Texas attracts top talent with low cost of living and high quality of life
by Lloyd Potter, Ph.D., Texas State Demographer, Professor and Interim Dean, UTSA College of Public Policy
Source: TribTalk | Perspectives on Texas
To the outsider, analyzing domestic migration into Texas might seem like a droll intellectual pursuit. But poring over the numbers reveals a new way of looking at our state, a new way to understand how high-tech jobs, a lower cost of living and a higher quality of life has made Texas an attractive option for some of the best and brightest minds in America, luring them away from crowded, expensive coastal cities like San Francisco and New York City.
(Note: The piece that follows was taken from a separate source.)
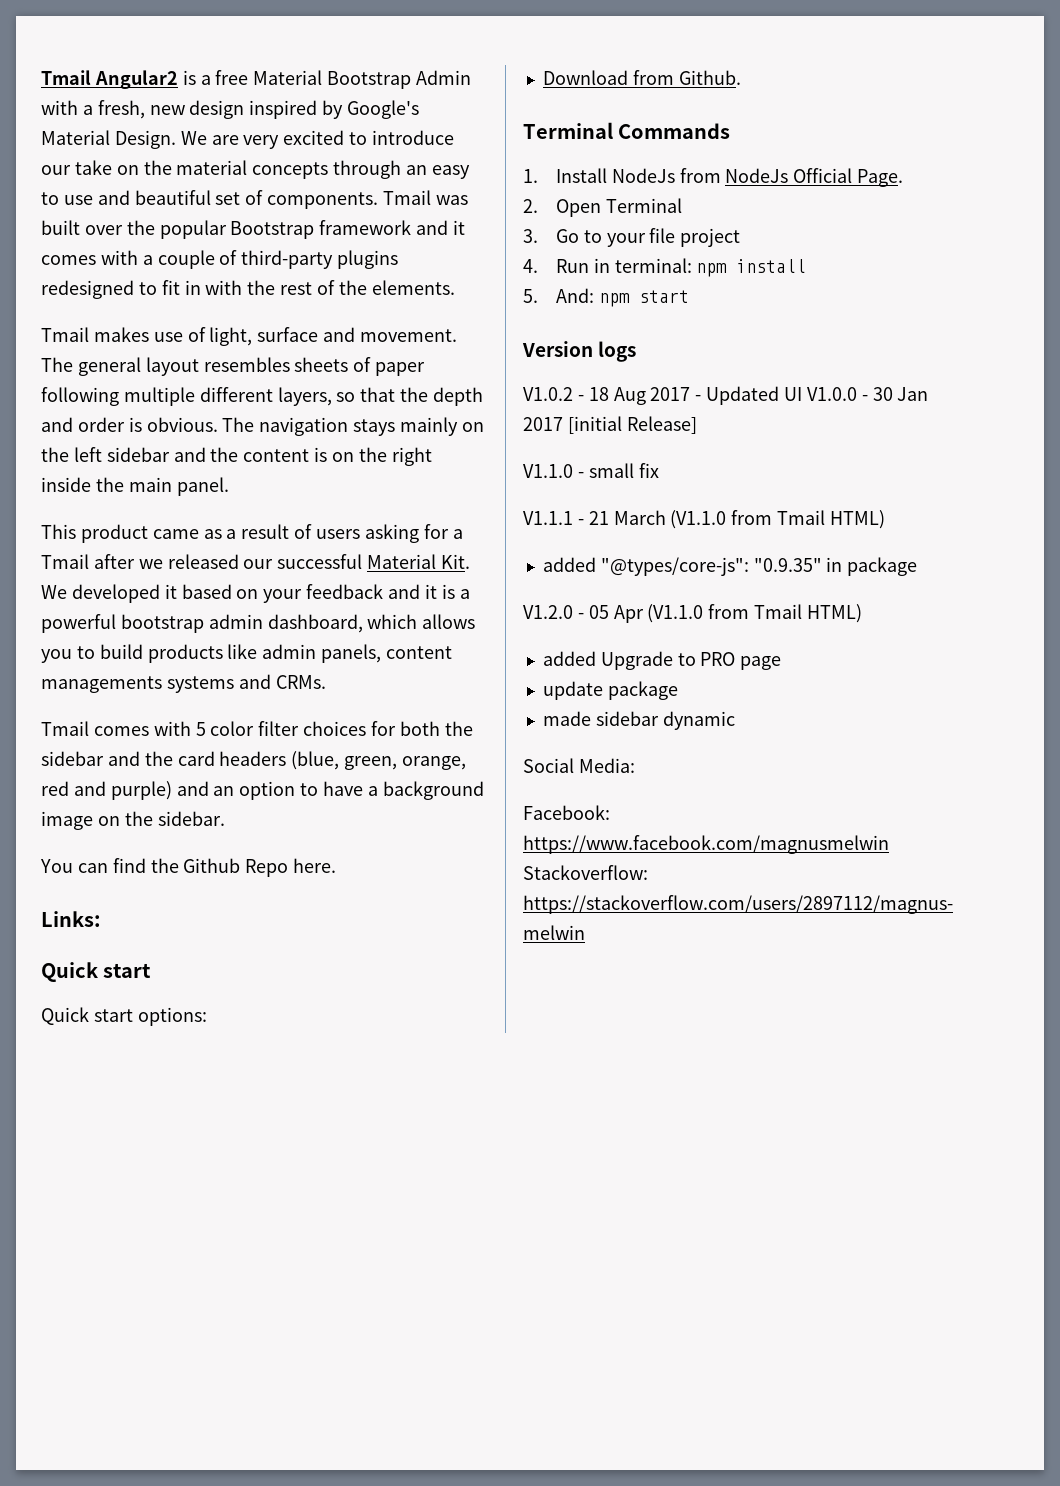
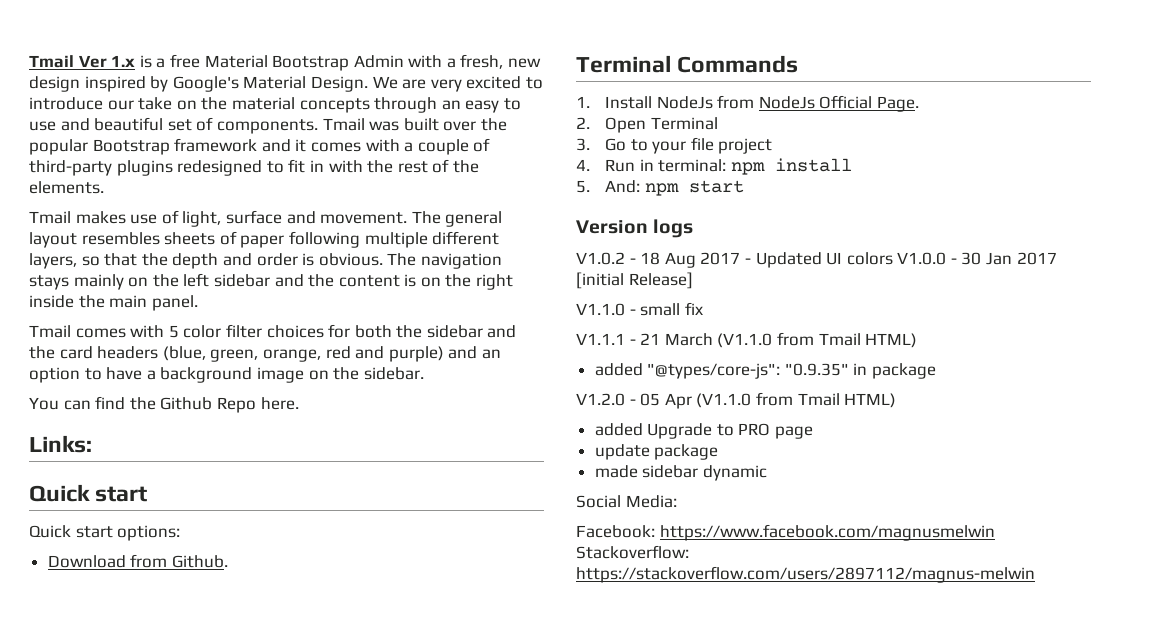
[41,70,178,89] Tmail Angular2 -> [29,55,136,68] Tmail Ver 1.x
[41,524,463,543] [41,554,471,569] [41,584,470,603] [41,614,476,633] [41,644,453,663] [41,674,326,693] // This product came as a result of users asking for a Tmail after we released our successful Material Kit. We developed it based on your feedback and it is a powerful bootstrap admin dashboard, which allows you to build products like admin panels, content managements systems and CRMs. -> (198, 303) none
(803, 394) none -> [846,252,893,265] colors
My roles as the Texas State Demographer and as director of the Texas Demographic Center at the University of Texas in San Antonio, give me incredible insight into how populations move in and out of the state. As the Population Association of America’s Annual Meeting takes place in Austin this week, there’s no better time give some context to the numbers.
One trend that has remained unchanged for nearly a decade: Texas has led all states in net domestic migration, resulting in an estimated 1,019,434 new residents to our state between 2010 and 2017, or 385 per day, and the influx does not look to be subsiding.
Let’s look at some of these stats.
Between 2010 and 2014, the Austin metro area gained nearly 20,000 domestic migrants, San Antonio’s numbers jumped nearly 9,000, Dallas-Fort Worth-Arlington saw an increase of more than 23,000 and the Houston metro area more than 30,000.